We use music to bring various dimensions of reality to plays, movies, images, and environments. I’m aware that my humble oboe performance plays a role in such a process. Yet, what if I could playact, putting on a show by the sole enterprise of my musical execution? If one oboe performance could amount to a semblance of cinema without relying on visual content or words, what would it be like? All kinds of visions come to mind when my imagination runs on such a thread.

This particular fancy came true, affecting my future as an oboe player.
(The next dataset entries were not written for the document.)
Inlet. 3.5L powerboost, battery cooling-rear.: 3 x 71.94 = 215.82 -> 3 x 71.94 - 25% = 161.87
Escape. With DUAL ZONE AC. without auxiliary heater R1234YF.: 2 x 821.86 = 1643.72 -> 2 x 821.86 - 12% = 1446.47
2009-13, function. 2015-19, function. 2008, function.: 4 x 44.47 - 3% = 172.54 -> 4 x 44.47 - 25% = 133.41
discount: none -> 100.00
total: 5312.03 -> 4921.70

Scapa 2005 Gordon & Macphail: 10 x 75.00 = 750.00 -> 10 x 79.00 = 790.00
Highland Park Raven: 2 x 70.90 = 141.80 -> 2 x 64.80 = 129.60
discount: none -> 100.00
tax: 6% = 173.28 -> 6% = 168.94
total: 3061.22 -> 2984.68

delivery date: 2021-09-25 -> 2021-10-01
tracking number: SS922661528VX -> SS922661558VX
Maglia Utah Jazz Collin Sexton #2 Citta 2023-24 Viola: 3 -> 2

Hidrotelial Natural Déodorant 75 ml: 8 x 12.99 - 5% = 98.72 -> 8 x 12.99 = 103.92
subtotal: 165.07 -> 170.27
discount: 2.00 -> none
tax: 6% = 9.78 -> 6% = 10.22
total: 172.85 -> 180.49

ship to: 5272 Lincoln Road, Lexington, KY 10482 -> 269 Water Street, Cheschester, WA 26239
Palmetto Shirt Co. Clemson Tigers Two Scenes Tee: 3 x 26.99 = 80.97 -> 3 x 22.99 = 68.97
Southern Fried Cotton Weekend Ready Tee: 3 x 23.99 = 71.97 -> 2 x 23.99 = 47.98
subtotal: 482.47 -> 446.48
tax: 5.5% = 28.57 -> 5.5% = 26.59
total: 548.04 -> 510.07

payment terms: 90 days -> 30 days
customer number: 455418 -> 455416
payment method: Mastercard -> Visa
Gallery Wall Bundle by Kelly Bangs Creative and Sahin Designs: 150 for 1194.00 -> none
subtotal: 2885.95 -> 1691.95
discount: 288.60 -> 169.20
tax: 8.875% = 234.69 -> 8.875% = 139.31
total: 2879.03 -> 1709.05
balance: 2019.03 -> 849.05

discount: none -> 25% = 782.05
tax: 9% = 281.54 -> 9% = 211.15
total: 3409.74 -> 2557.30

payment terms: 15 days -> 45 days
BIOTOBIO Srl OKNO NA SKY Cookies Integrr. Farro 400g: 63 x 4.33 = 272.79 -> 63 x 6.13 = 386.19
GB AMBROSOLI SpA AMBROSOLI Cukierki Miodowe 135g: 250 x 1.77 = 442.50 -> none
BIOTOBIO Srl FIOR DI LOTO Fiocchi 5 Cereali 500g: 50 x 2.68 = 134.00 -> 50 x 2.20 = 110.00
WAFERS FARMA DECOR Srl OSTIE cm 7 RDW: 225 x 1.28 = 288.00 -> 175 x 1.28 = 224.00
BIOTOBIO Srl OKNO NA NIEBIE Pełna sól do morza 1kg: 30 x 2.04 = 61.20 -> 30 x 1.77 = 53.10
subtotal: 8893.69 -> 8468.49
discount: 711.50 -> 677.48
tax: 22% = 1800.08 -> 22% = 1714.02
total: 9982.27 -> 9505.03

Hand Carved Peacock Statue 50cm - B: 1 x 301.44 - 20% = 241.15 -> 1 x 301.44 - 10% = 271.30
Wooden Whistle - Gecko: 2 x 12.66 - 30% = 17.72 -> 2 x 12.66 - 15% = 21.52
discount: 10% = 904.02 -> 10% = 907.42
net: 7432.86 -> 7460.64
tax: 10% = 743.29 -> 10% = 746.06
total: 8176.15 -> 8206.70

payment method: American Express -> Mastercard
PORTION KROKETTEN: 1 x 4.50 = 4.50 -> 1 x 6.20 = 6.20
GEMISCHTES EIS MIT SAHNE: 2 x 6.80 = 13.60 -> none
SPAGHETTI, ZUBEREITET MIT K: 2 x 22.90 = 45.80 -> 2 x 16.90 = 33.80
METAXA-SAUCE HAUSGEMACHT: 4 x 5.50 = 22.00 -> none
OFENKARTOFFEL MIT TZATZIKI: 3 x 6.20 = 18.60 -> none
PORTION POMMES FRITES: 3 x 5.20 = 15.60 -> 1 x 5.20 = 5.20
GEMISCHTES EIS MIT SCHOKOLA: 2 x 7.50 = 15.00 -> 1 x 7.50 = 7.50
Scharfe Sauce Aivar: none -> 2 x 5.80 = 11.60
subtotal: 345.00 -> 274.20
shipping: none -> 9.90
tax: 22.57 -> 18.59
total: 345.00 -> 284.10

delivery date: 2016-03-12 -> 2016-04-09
When Nash Studio commissioned me to participate in one of their "Artists' Labo" projects, I could barely contain my excitement. Such was my eagerness to play as soon as possible. I remember setting off for the studio at a brisk pace but without a concrete vision in mind. Consequently, when they asked me what I'd like to do or what I could bring to the project, I could only say "Just too many things..." However, as I played in front of the microphone, my preoccupation for “musical cinema” gave birth to new methods and techniques, which eventually served to highlight my warped visions, clearly and contrastively.

The album invites you to take a mysterious journey of imagination into an unknown world, which may resemble this earth, or the other side, through the oboe’s musical dramatics. The theme of the dying clinging to life runs throughout, sensing the presence of an unfathomable force that controls such matters. Indeed, my instrument’s relentless wailing and wild distortion go far out, which is truly inconceivable in terms of regular oboe music and its characteristic tone and beauty.

In retrospect, what I demonstrated here is not an expression of bitterness, resentment, or regret. Instead, I realize now that the oboe in this album portrays human beings in the future whose image is shaped by our innate attachment to life and imagination. With all my prayers for a beautiful future.

Hiroyuki Jyutori (Oboist / Musician)

 

This avant-garde ambient album arose from an experiment in Music Cinema, which aimed to convey a complete story by playing only one oboe without relying on visuals or words.

On this challenging concept album, the performer directly sounds out his vision and aura to spin story after story as an improvised storyteller of sounds.